[Data excerpts]:
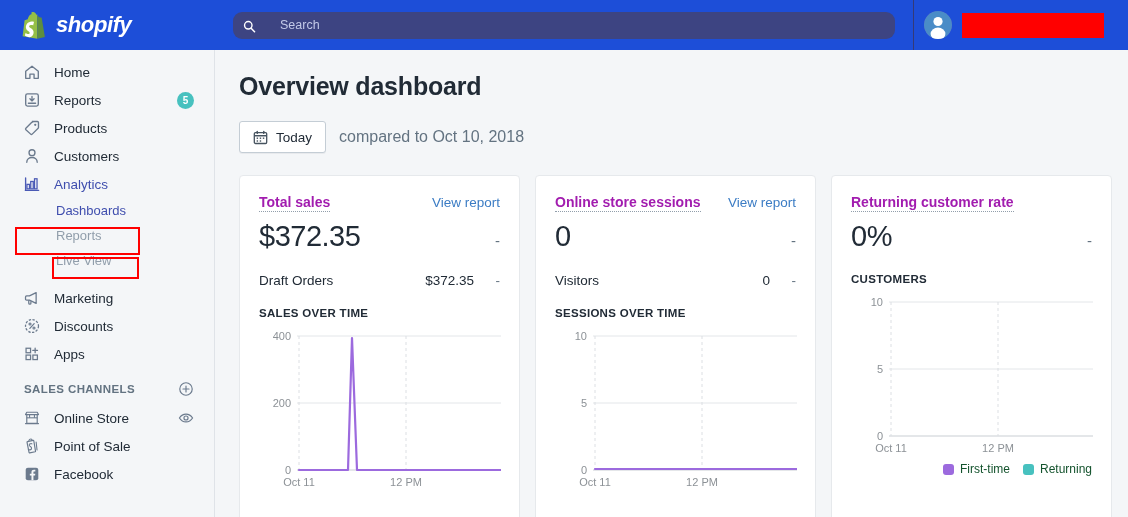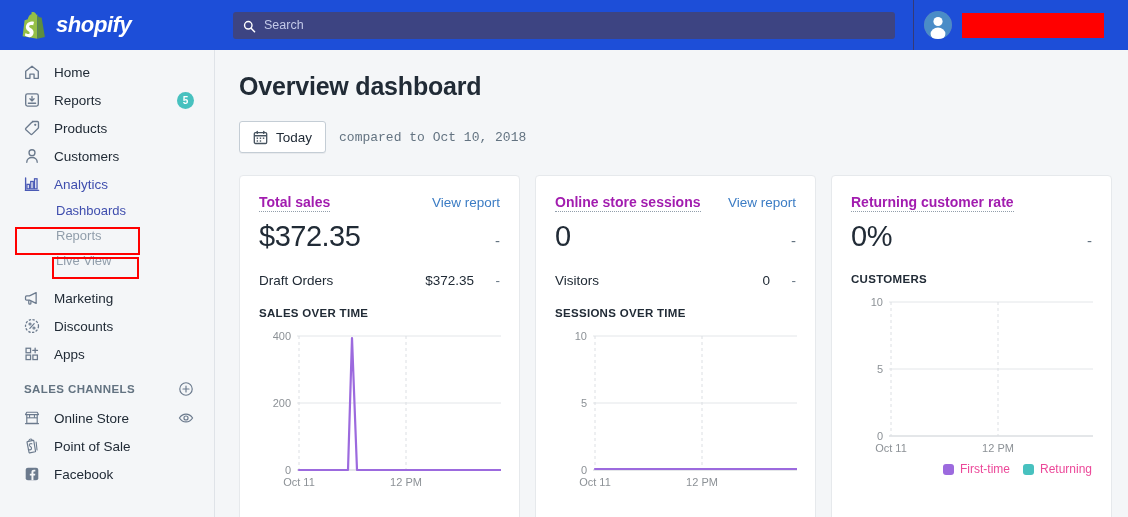--- a/index.html
+++ b/index.html
@@ -20,22 +20,22 @@
     width: 215px; height: 50px; display: flex; align-items: center;
     padding-left: 22px; gap: 9px; flex: 0 0 215px;
   }
   .bag-icon { width: 25px; height: 27px; position: relative; display:block; }
   .logo-word {
     color: #fff; font-size: 22px; font-style: italic; font-weight: bold;
     letter-spacing: -0.4px;
   }
   .topbar-mid { flex: 1; display: flex; align-items: center; padding: 0 18px; }
   .search-box {
-    background: #3d4482; border-radius: 3px; height: 27px; width: 100%;
-    display: flex; align-items: center; padding: 0 10px; gap: 8px;
+    background: #3d4482; border-radius: 9px; height: 27px; width: 100%;
+    display: flex; align-items: center; padding: 0 10px; gap: 24px;
     border: none;
   }
   .search-icon { width: 13px; height: 13px; flex: 0 0 13px; display:block; }
   .search-ph { color: #c3c9e8; font-size: 12.5px; }
   .topbar-right {
     width: 215px; flex: 0 0 215px; display: flex; align-items: center;
     gap: 10px; padding-left: 10px;
     border-left: 1px solid #343a77;
     height: 50px;
   }
@@ -96,21 +96,21 @@
   .main-inner { padding: 22px 18px 0 24px; }
   .page-title { font-size: 25px; font-weight: bold; color: #212b36; letter-spacing: -0.2px; }
   .daterow { display: flex; align-items: center; gap: 13px; margin-top: 20px; }
   .today-btn {
     background: #fff; border: 1px solid #c4cdd5; border-radius: 3px;
     height: 32px; padding: 0 13px; display: flex; align-items: center; gap: 8px;
     cursor: pointer; box-shadow: 0 1px 0 rgba(22,29,37,.05);
   }
   .today-label { font-size: 13.5px; color: #212b36; font-weight: 500; }
   .cal-icon { width: 15px; height: 15px; display:block; }
-  .compared { font-size: 13px; color: #637381; font-family: Liberation Mono, monospace; }
+  .compared { font-size: 16px; color: #637381; }
 
   .cards { display: flex; gap: 15px; margin-top: 22px; }
   .card {
     background: #fff; border: 1px solid #e6e9ec; border-radius: 4px;
     width: 281px; flex: 0 0 281px; height: 350px; padding: 18px 19px 0 19px;
     position: relative; overflow: hidden;
   }
   .card-head { display: flex; align-items: baseline; }
   .card-title {
     font-size: 14px; font-weight: bold; color: #a21caf;
@@ -131,21 +131,21 @@
     letter-spacing: 0.3px; margin-top: 19px;
   }
   .chart-wrap { margin-top: 6px; position: relative; }
   .chart-wrap svg { display: block; }
   .legend {
     display: flex; justify-content: flex-end; align-items: center; gap: 13px;
     margin-top: 6px;
   }
   .legend-item { display: flex; align-items: center; gap: 6px; }
   .legend-swatch { width: 11px; height: 11px; border-radius: 3px; display:block; }
-  .legend-text { font-size: 12px; color: #ec4899; }
+  .legend-text { font-size: 12px; color: #14532d; }
   .cust-label {
     font-size: 11.5px; font-weight: bold; color: #212b36;
     letter-spacing: 0.3px; margin-top: 20px;
   }
 </style>
 </head>
 <body>
 
 <div class="app">
 

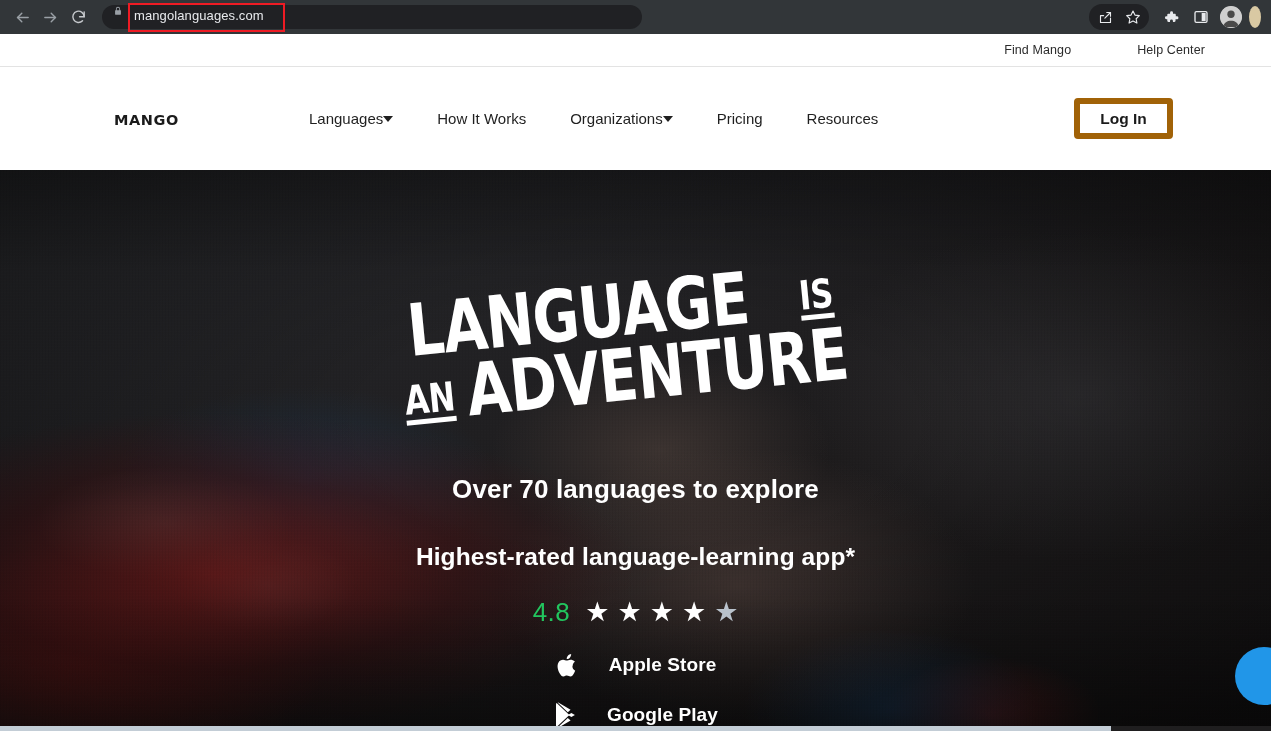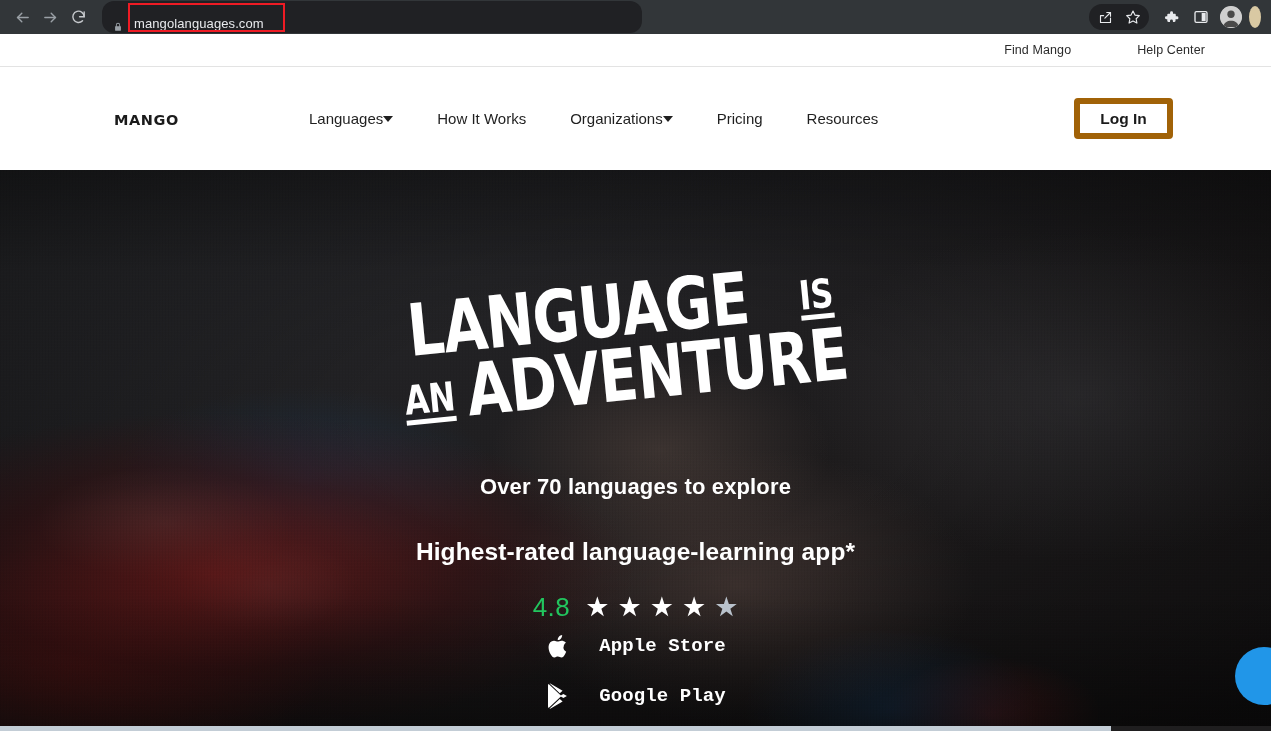--- a/index.html
+++ b/index.html
@@ -21,25 +21,25 @@
     width:28px;height:28px;
     display:flex;align-items:center;justify-content:center;
     color:#9aa0a6;
     flex:0 0 auto;
     border-radius:50%;
   }
   .nav-btn svg{display:block;}
   .omnibox{
     position:relative;
     margin-left:10px;
-    height:32px;
+    height:24px;
     width:540px;
     background:#202124;
     border-radius:12px;
-    display:flex;align-items:flex-end;
+    display:flex;align-items:flex-start;
     padding:0 10px;
     flex:0 0 auto;
   }
   .lock-icon{
     width:12px;height:12px;
     display:flex;align-items:center;justify-content:center;
     flex:0 0 auto;
     margin-right:4px;
   }
   .url-wrap{
@@ -271,21 +271,21 @@
     margin-left:4px;
     margin-bottom:4px;
   }
   .hl-small-lead{
     margin-left:0;
     margin-right:6px;
   }
   .sub-one{
     margin-top:46px;
     color:#fff;
-    font-size:22px;
+    font-size:26px;
     font-weight:bold;
     letter-spacing:.15px;
   }
   .sub-two{
     margin-top:38px;
     color:#fff;
     font-size:24.5px;
     font-weight:bold;
     letter-spacing:.1px;
   }
@@ -297,25 +297,24 @@
   .rating-value{
     color:#22c55e;
     font-size:26px;
     font-weight:normal;
     letter-spacing:.5px;
   }
   .stars{display:flex;align-items:center;gap:8px;}
   .star{font-size:27px;line-height:1;color:#ffffff;}
   .star.partial{color:#b9c2cc;}
   .store-list{
-    margin-top:8px;
+    margin-top:22px;
     display:flex;flex-direction:column;
     gap:20px;
-    align-items:flex-end;
-    font-family:Liberation Mono, monospace;
+    align-items:center;
   }
   .store-link{
     display:flex;align-items:center;
     gap:28px;
     color:#fff;
     cursor:pointer;
   }
   .store-icon{
     width:26px;height:30px;
     display:flex;align-items:center;justify-content:center;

[Problem statement]: Retype the data above in full, exactly as it stands, and skip any image.

[Exercise output]:
--- a/index.html
+++ b/index.html
@@ -20,22 +20,22 @@
     width: 215px; height: 50px; display: flex; align-items: center;
     padding-left: 22px; gap: 9px; flex: 0 0 215px;
   }
   .bag-icon { width: 25px; height: 27px; position: relative; display:block; }
   .logo-word {
     color: #fff; font-size: 22px; font-style: italic; font-weight: bold;
     letter-spacing: -0.4px;
   }
   .topbar-mid { flex: 1; display: flex; align-items: center; padding: 0 18px; }
   .search-box {
-    background: #3d4482; border-radius: 3px; height: 27px; width: 100%;
-    display: flex; align-items: center; padding: 0 10px; gap: 8px;
+    background: #3d4482; border-radius: 9px; height: 27px; width: 100%;
+    display: flex; align-items: center; padding: 0 10px; gap: 24px;
     border: none;
   }
   .search-icon { width: 13px; height: 13px; flex: 0 0 13px; display:block; }
   .search-ph { color: #c3c9e8; font-size: 12.5px; }
   .topbar-right {
     width: 215px; flex: 0 0 215px; display: flex; align-items: center;
     gap: 10px; padding-left: 10px;
     border-left: 1px solid #343a77;
     height: 50px;
   }
@@ -96,21 +96,21 @@
   .main-inner { padding: 22px 18px 0 24px; }
   .page-title { font-size: 25px; font-weight: bold; color: #212b36; letter-spacing: -0.2px; }
   .daterow { display: flex; align-items: center; gap: 13px; margin-top: 20px; }
   .today-btn {
     background: #fff; border: 1px solid #c4cdd5; border-radius: 3px;
     height: 32px; padding: 0 13px; display: flex; align-items: center; gap: 8px;
     cursor: pointer; box-shadow: 0 1px 0 rgba(22,29,37,.05);
   }
   .today-label { font-size: 13.5px; color: #212b36; font-weight: 500; }
   .cal-icon { width: 15px; height: 15px; display:block; }
-  .compared { font-size: 13px; color: #637381; font-family: Liberation Mono, monospace; }
+  .compared { font-size: 16px; color: #637381; }
 
   .cards { display: flex; gap: 15px; margin-top: 22px; }
   .card {
     background: #fff; border: 1px solid #e6e9ec; border-radius: 4px;
     width: 281px; flex: 0 0 281px; height: 350px; padding: 18px 19px 0 19px;
     position: relative; overflow: hidden;
   }
   .card-head { display: flex; align-items: baseline; }
   .card-title {
     font-size: 14px; font-weight: bold; color: #a21caf;
@@ -131,21 +131,21 @@
     letter-spacing: 0.3px; margin-top: 19px;
   }
   .chart-wrap { margin-top: 6px; position: relative; }
   .chart-wrap svg { display: block; }
   .legend {
     display: flex; justify-content: flex-end; align-items: center; gap: 13px;
     margin-top: 6px;
   }
   .legend-item { display: flex; align-items: center; gap: 6px; }
   .legend-swatch { width: 11px; height: 11px; border-radius: 3px; display:block; }
-  .legend-text { font-size: 12px; color: #ec4899; }
+  .legend-text { font-size: 12px; color: #14532d; }
   .cust-label {
     font-size: 11.5px; font-weight: bold; color: #212b36;
     letter-spacing: 0.3px; margin-top: 20px;
   }
 </style>
 </head>
 <body>
 
 <div class="app">
 

--- a/index.html
+++ b/index.html
@@ -21,25 +21,25 @@
     width:28px;height:28px;
     display:flex;align-items:center;justify-content:center;
     color:#9aa0a6;
     flex:0 0 auto;
     border-radius:50%;
   }
   .nav-btn svg{display:block;}
   .omnibox{
     position:relative;
     margin-left:10px;
-    height:32px;
+    height:24px;
     width:540px;
     background:#202124;
     border-radius:12px;
-    display:flex;align-items:flex-end;
+    display:flex;align-items:flex-start;
     padding:0 10px;
     flex:0 0 auto;
   }
   .lock-icon{
     width:12px;height:12px;
     display:flex;align-items:center;justify-content:center;
     flex:0 0 auto;
     margin-right:4px;
   }
   .url-wrap{
@@ -271,21 +271,21 @@
     margin-left:4px;
     margin-bottom:4px;
   }
   .hl-small-lead{
     margin-left:0;
     margin-right:6px;
   }
   .sub-one{
     margin-top:46px;
     color:#fff;
-    font-size:22px;
+    font-size:26px;
     font-weight:bold;
     letter-spacing:.15px;
   }
   .sub-two{
     margin-top:38px;
     color:#fff;
     font-size:24.5px;
     font-weight:bold;
     letter-spacing:.1px;
   }
@@ -297,25 +297,24 @@
   .rating-value{
     color:#22c55e;
     font-size:26px;
     font-weight:normal;
     letter-spacing:.5px;
   }
   .stars{display:flex;align-items:center;gap:8px;}
   .star{font-size:27px;line-height:1;color:#ffffff;}
   .star.partial{color:#b9c2cc;}
   .store-list{
-    margin-top:8px;
+    margin-top:22px;
     display:flex;flex-direction:column;
     gap:20px;
-    align-items:flex-end;
-    font-family:Liberation Mono, monospace;
+    align-items:center;
   }
   .store-link{
     display:flex;align-items:center;
     gap:28px;
     color:#fff;
     cursor:pointer;
   }
   .store-icon{
     width:26px;height:30px;
     display:flex;align-items:center;justify-content:center;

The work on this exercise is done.